Instruction. There need not be filed any instrument which defines the rights of participants (not as security holders) pursuant to an employee benefit plan.
(5) Opinion re legality. (i) An opinion of counsel as to the legality of the securities being registered, indicating whether they will, when sold, be legally issued, fully paid and non-assessable, and, if debt securities, whether they will be binding obligations of the registrant.
(ii) If the securities being registered are issued under a plan and the plan is subject to the requirements of ERISA furnish either:
(A) An opinion of counsel which confirms compliance of the provisions of the written documents constituting the plan with the requirements of ERISA pertaining to such provisions; or
(B) A copy of the Internal Revenue Service determination letter that the plan is qualified under section 401 of the Internal Revenue Code; or
(iii) If the securities being registered are issued under a plan which is subject to the requirements f ERISA and the plan has been amended subsequent to the filing of paragraph (b)(5)(ii) (A) or (B) above, furnish either:
(A) An opinion of counsel which confirms compliance of the amended provisions of the plan with the requirements of ERISA pertaining to such provisions; or
(B) A copy of the Internal Revenue Service determination letter that the
amended plan is qualified under section 401 of the Internal Revenue Code.
(6) Opinion re discount on capital shares. If any discount on capital shares is shown as a deduction from capital shares on the most recent balance sheet being filed for the registrant, there shall be filed a statement of the circumstances under which such discount arose and an opinion of counsel as to the legality of the issuance of the shares to which such discount relates. The opinion shall set forth, or specifically refer to, any applicable constitutional and statutory provisions and shall cite any decisions which in the opinion of counsel are controlling.

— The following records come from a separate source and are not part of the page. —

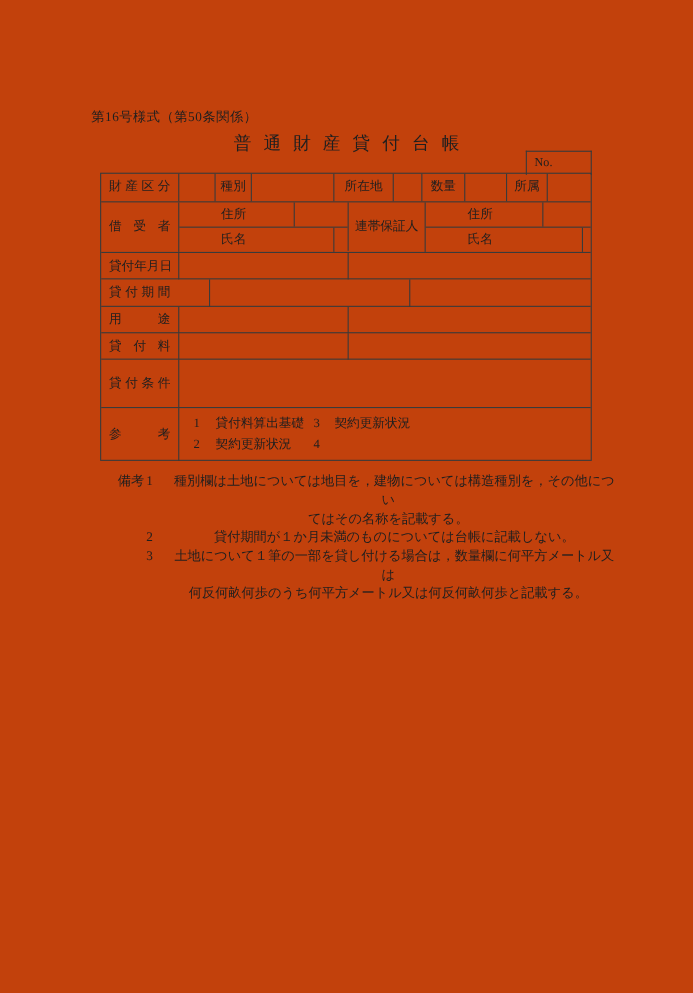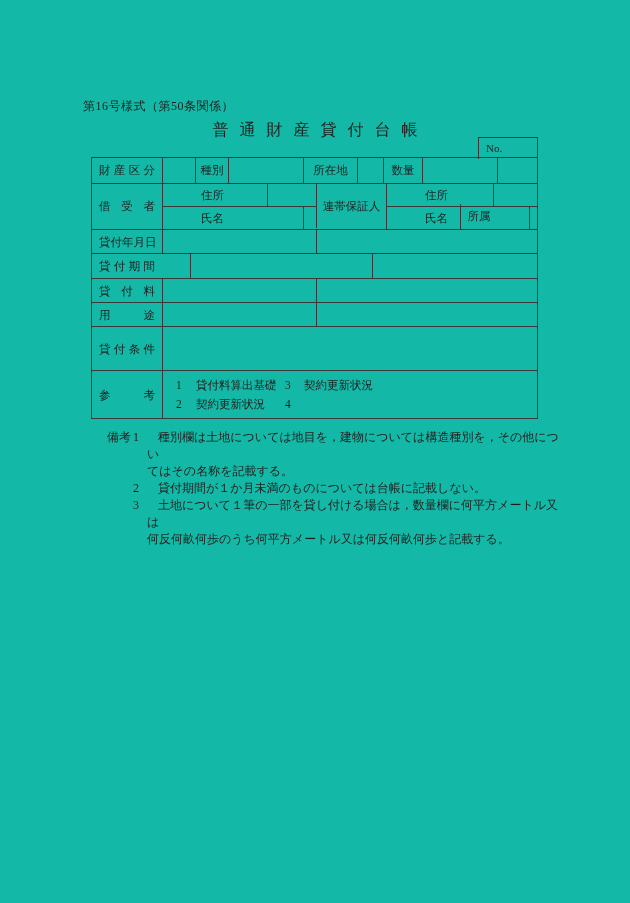"第16号様式（第50条関係）" .page { background: #14b8a6 -> #c2410c }
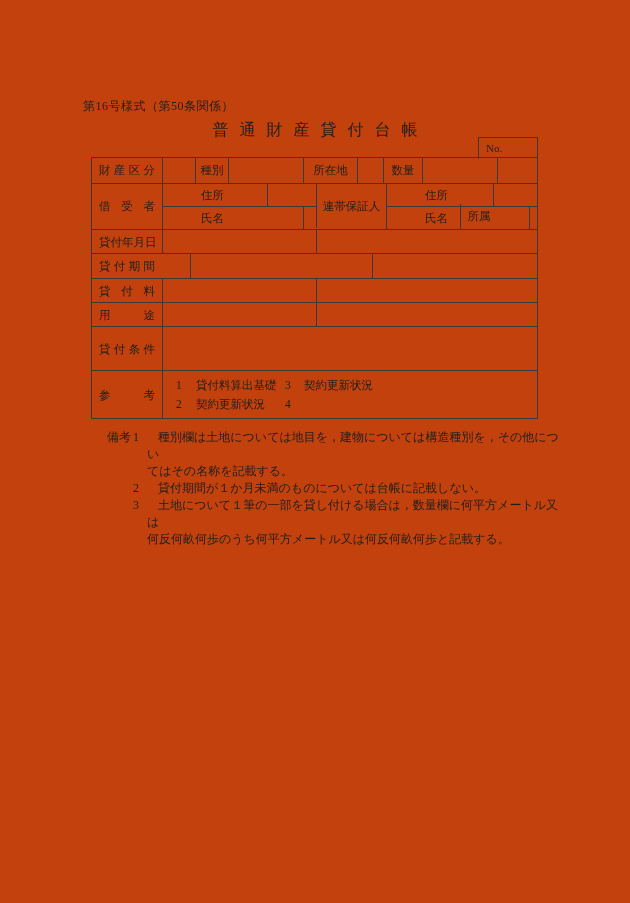"所属" .w37 { margin-top: 46px -> none }
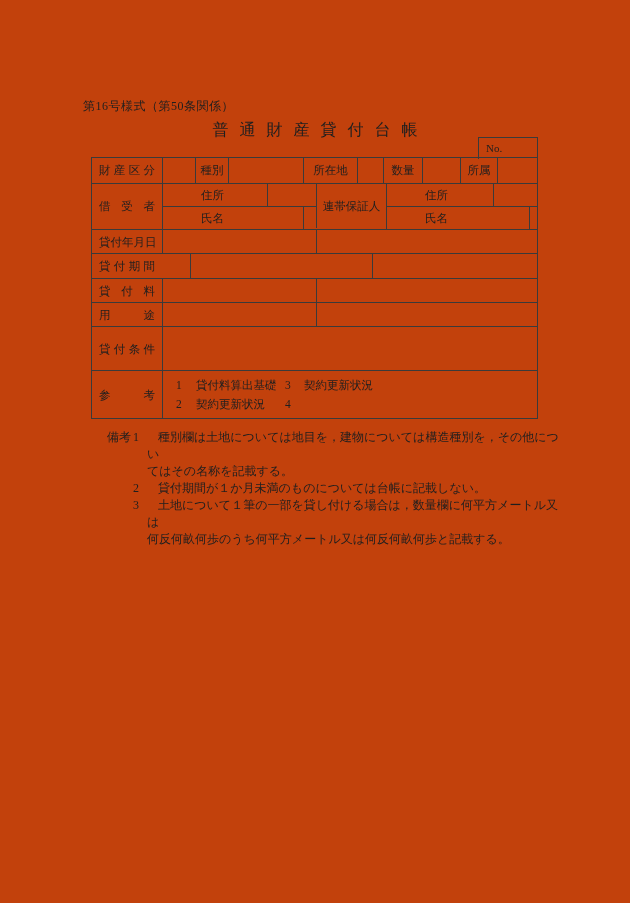"貸付料" div.tr { order: before "用途" -> after "用途" }
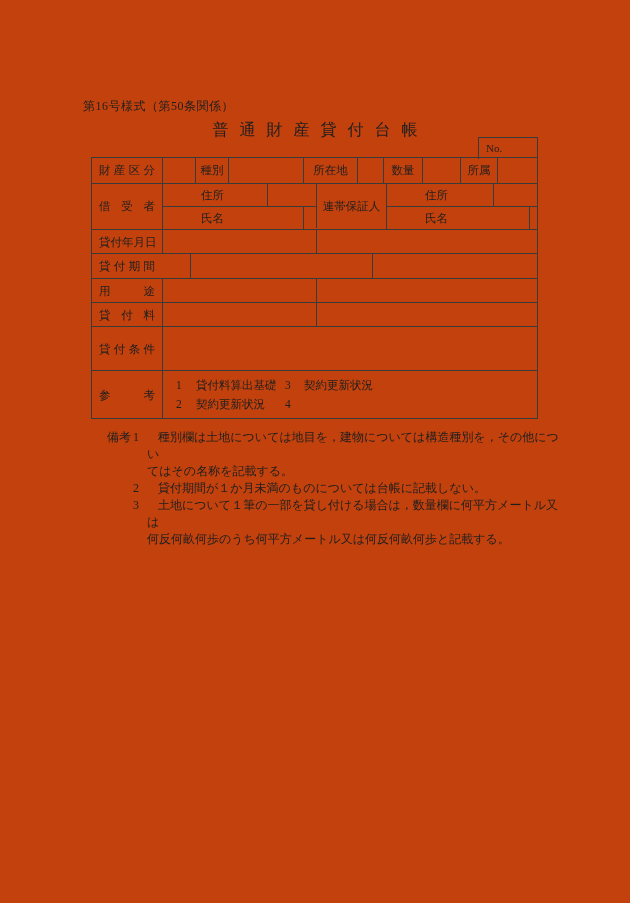"種別欄は土地については地目を，建物については構造種別を，その他につい" .note-text { text-align: none -> center }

(7) Opinion re liquidation preference. If the registrant has any shares the preference of which upon involuntary liquidation exceeds the par or stated value thereof, there shall be filed an opinion of counsel as to whether there are any restrictions upon surplus by reason of such excess and also as to any remedies available to security holders before or after payment of any dividend that would reduce surplus to an amount less than the amount of such excess. The opinion shall set forth, or specifically refer to, any applicable constitutional and statutory provisions and shall cite any decisions which, in the opinion of counsel, are controlling.
(8) Opinion re tax matters. For filings on Form S-11 under the Securities Act ($ 239.18) or those to which Securities Act Industry Guide 5 applies, an opinion of counsel or of an independent public or certified public accountant or, in lieu thereof, a revenue ruling from the Internal Revenue Service, supporting the tax matters and consequences to the shareholders as described in the filing when such tax matters are material to the transaction for which the registration statement is being filed. This exhibit otherwise need only be filed with the other applicable registration forms where the tax consequences are material to an investor and a representation as to tax consequences is set forth in the filing. If a tax opinion is set forth in full in the filing, an indication that such is the case may be made in lieu of filing the otherwise required exhibit.
Such tax opinions may be conditioned or may be qualified, so long as such conditions and qualifications are adequately described in the filing.
(9) Voting trust agreement. Any voting trust agreements and amendments thereto.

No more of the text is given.